(WHAT THE TASK ASKS)
Copy down every line of the data that follows exactly. Omit the pictures.

** ENTRIES SHOWN follows **

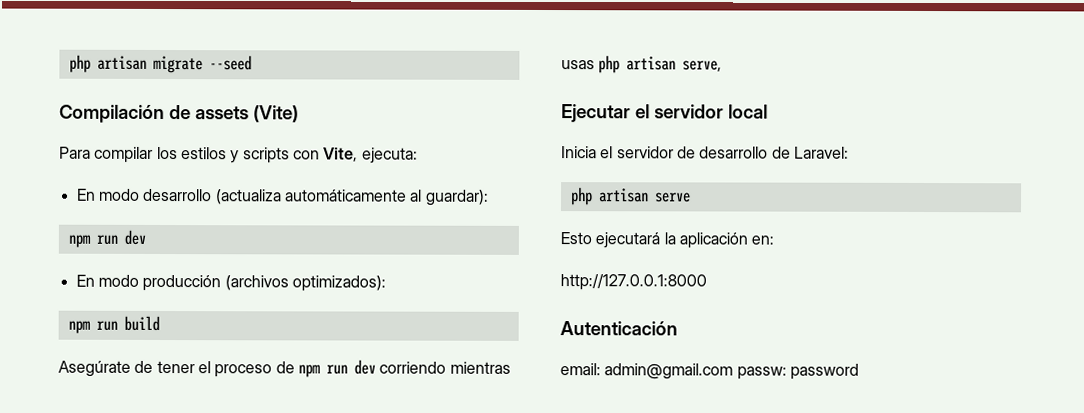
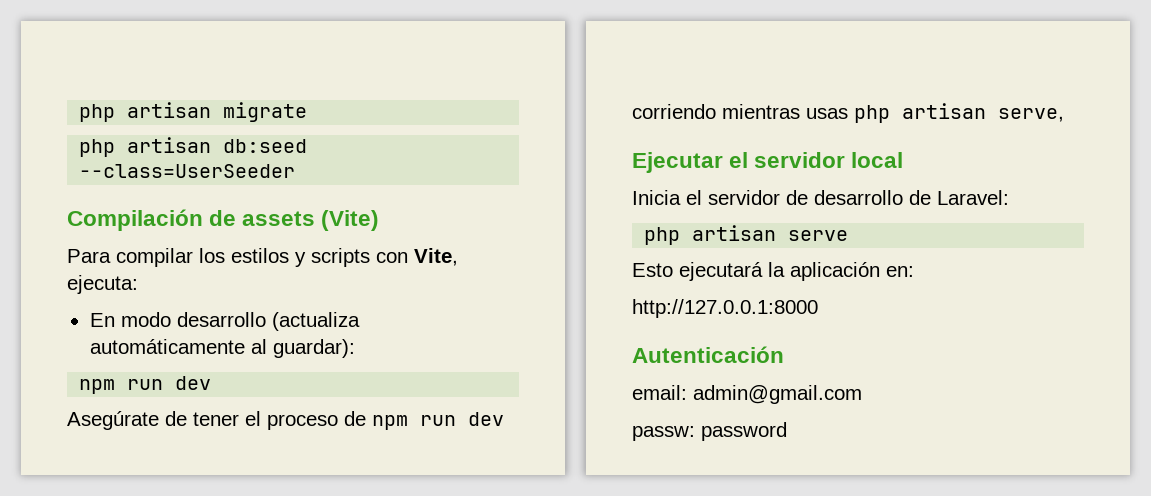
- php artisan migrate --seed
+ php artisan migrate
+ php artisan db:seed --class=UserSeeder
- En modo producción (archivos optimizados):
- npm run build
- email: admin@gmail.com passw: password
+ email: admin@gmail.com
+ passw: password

** End of ENTRIES SHOWN **

(ANSWER TO THIS TASK)
- php artisan migrate --seed
+ php artisan migrate
+ php artisan db:seed --class=UserSeeder
- En modo producción (archivos optimizados):
- npm run build
- email: admin@gmail.com passw: password
+ email: admin@gmail.com
+ passw: password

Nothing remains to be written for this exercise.